All approval rights retained or exercised by Administrative Agent and the Lenders with respect to leases, contracts, plans, studies and other matters are solely to facilitate the Lenders’ credit underwriting, and shall not be deemed or construed as a determination that the Lenders have passed on the adequacy thereof for any other purpose and may not be relied upon by any other Person. This Agreement is for the sole and exclusive use of Administrative Agent, the Lenders and Borrower and may not be enforced, nor relied upon, by any Person other than Administrative Agent, the Lenders and Borrower. All conditions of the obligations of Administrative Agent and the Lenders hereunder, including the obligation to make advances, are imposed solely and exclusively for the benefit of Administrative Agent and the Lenders, their successors and assigns, and no other Person shall have standing to require satisfaction of such conditions or be entitled to assume that the Lenders will refuse to make advances in the absence of strict compliance with any or all of such conditions, and no other Person shall, under any circumstances, be deemed to be a beneficiary of such conditions, any and all of which may be freely waived in whole or in part by Administrative Agent and the Lenders at any time in their sole and absolute discretion.
Section 12.7Lenders and Administrative Agent Not in Control; No Partnership.
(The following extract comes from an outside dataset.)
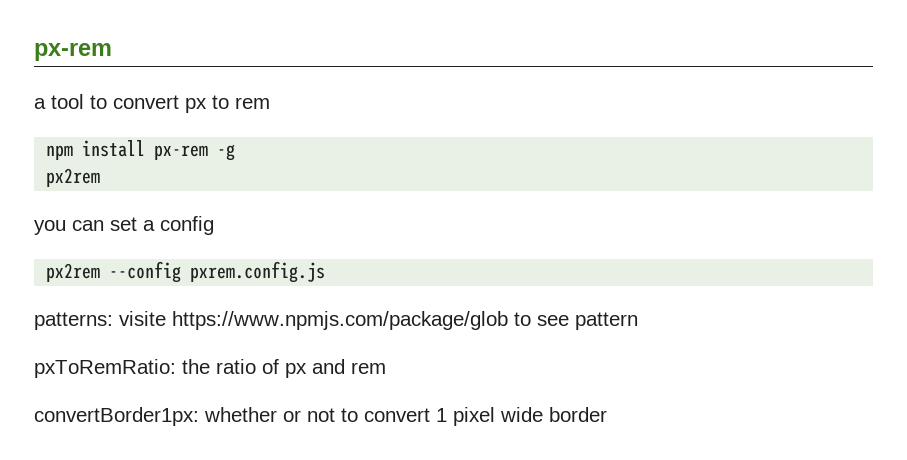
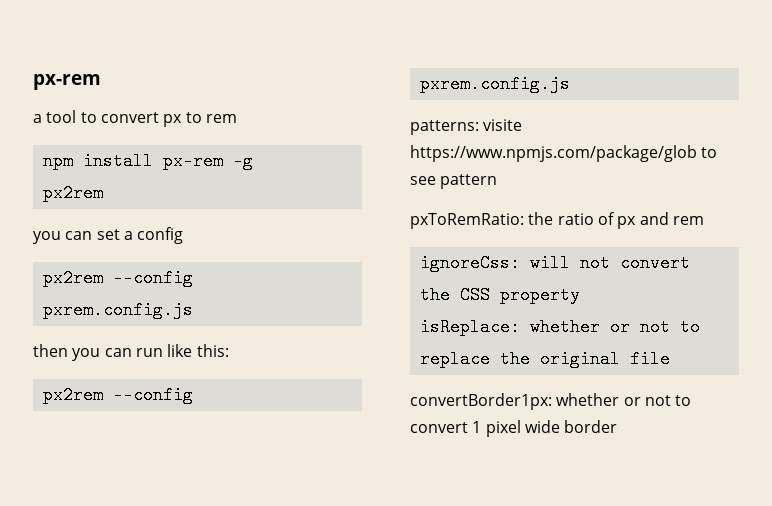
+ then you can run like this:
+ px2rem --config pxrem.config.js
+ ignoreCss: will not convert the CSS property
+ isReplace: whether or not to replace the original file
None of the covenants or other provisions contained in this Agreement shall, or shall be deemed to, give Administrative Agent or any Lender the right or power to exercise control over the affairs or management of Borrower, the power of Administrative Agent and the Lenders being limited to the rights to exercise the remedies referred to in the Loan Documents. The relationship between Borrower and the Lenders is, and at all times shall remain, solely that of debtor and creditor. No covenant or provision of the Loan Documents is intended, nor shall it be deemed or construed, to create a partnership, joint venture, agency or common interest in profits or income between Administrative Agent, the Lenders and Borrower or to create an equity in the Project in Administrative Agent or any Lender. Administrative Agent and the Lenders neither undertake nor assume any responsibility or duty to Borrower or to any other person with respect to the Project or the Loans, except as expressly provided in the Loan Documents; and: (1) neither Administrative Agent nor any Lender is, nor shall be construed as, a partner, joint venturer, alter ego, manager, controlling person or other business associate or participant of any kind of Borrower or its stockholders, members, or partners and neither Administrative Agent nor any Lender intends to ever assume such status; (2) no Lender or Administrative Agent shall in any event be liable for any Debts, expenses or losses incurred or sustained by Borrower; and (3) no Lender or Administrative Agent shall be deemed responsible for or a participant in any acts, omissions or decisions of Borrower or its stockholders, members, or partners. Administrative Agent, the Lenders and Borrower disclaim any intention to create any partnership, joint venture, agency or common interest in profits or income between Administrative Agent, the Lenders and Borrower, or to create an equity in the Project in Administrative Agent or any Lender, or any sharing of liabilities, losses, costs or expenses.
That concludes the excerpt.